My DEV env it's working with: "elasticfilesystem:CreateAccessPoint" But my PRD env needs: "elasticfilesystem:*" And they look exactly the same. So, test it🌵 (tell me if u can justify this)

rui-armada avatar Aug 07 '23 16:08 rui-armada

For others running into this issue, please use the AmazonEFSCSIDriverPolicy policy, as this is managed by AWS and has all the permissions that are needed.

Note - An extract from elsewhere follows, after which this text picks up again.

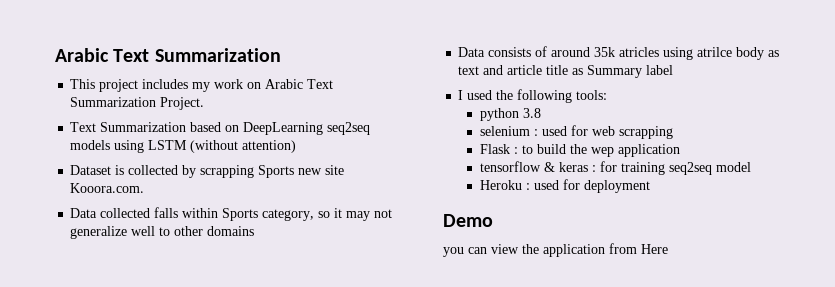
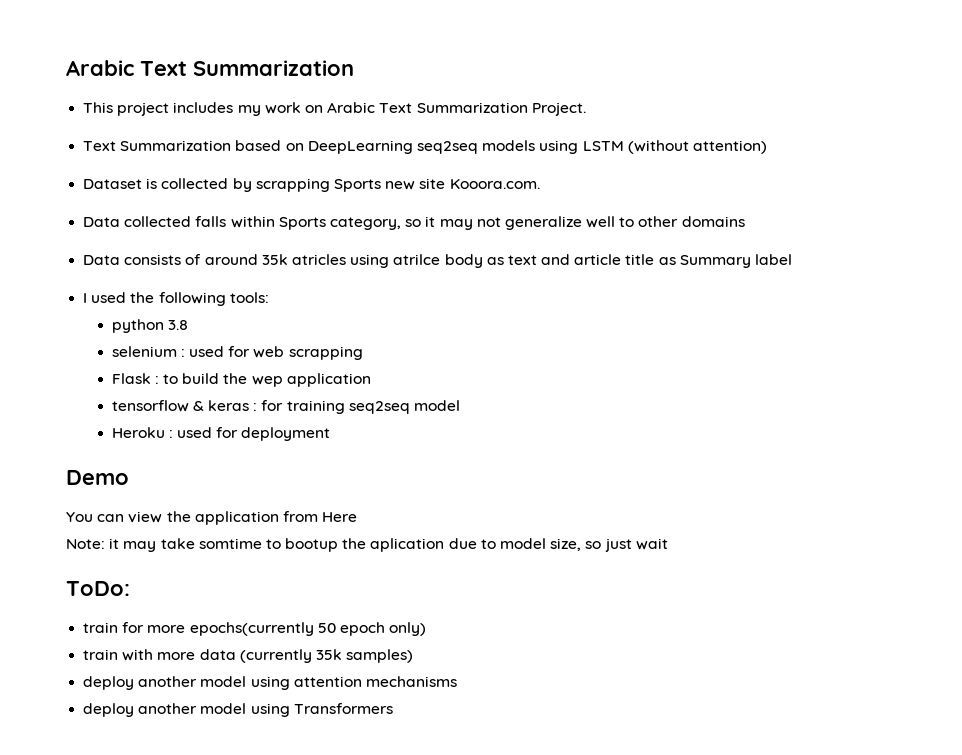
[443,247,464,257] you -> [66,512,93,522] You
(668, 249) none -> [66,538,668,552] [66,581,130,596] [83,622,427,636] [83,649,414,663] [83,676,457,690] [83,703,393,717] // Note: it may take somtime to bootup the aplication due to model size, so just wait // ToDo: // train for more epochs(currently 50 epoch only) // train with more data (currently 35k samples) // deploy another model using attention mechanisms // deploy another model using Transformers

Here is a snippet of the policy, which is limited to just the permissions that are required for the CSI Driver to operate properly:

{
    "Version": "2012-10-17",
    "Statement": [
        {
            "Sid": "AllowDescribe",
            "Effect": "Allow",
            "Action": [
                "elasticfilesystem:DescribeAccessPoints",
                "elasticfilesystem:DescribeFileSystems",
                "elasticfilesystem:DescribeMountTargets",
                "ec2:DescribeAvailabilityZones"
            ],
            "Resource": "*"
        },
        {
            "Sid": "AllowCreateAccessPoint",
            "Effect": "Allow",
            "Action": [
                "elasticfilesystem:CreateAccessPoint"
            ],
            "Resource": "*",
            "Condition": {
                "Null": {
                    "aws:RequestTag/efs.csi.aws.com/cluster": "false"
                },
                "ForAllValues:StringEquals": {
                    "aws:TagKeys": "efs.csi.aws.com/cluster"
                }
            }
        },
        {
            "Sid": "AllowTagNewAccessPoints",
            "Effect": "Allow",
            "Action": [
                "elasticfilesystem:TagResource"
            ],
            "Resource": "*",
            "Condition": {
                "StringEquals": {
                    "elasticfilesystem:CreateAction": "CreateAccessPoint"
                },
                "Null": {
                    "aws:RequestTag/efs.csi.aws.com/cluster": "false"
                },
                "ForAllValues:StringEquals": {
                    "aws:TagKeys": "efs.csi.aws.com/cluster"
                }
            }
        },
        {
            "Sid": "AllowDeleteAccessPoint",
            "Effect": "Allow",
            "Action": "elasticfilesystem:DeleteAccessPoint",
            "Resource": "*",
            "Condition": {
                "Null": {
                    "aws:ResourceTag/efs.csi.aws.com/cluster": "false"
                }
            }
        }
    ]
}

Although I don't see the documentation referred to by the original comment, my intuition tells me it may have been missing elasticfilesystem:TagResource. Tags are part of the create access point request, so missing this permission may cause the create access point request to be denied, since the csi driver includes a tag when it creates access points.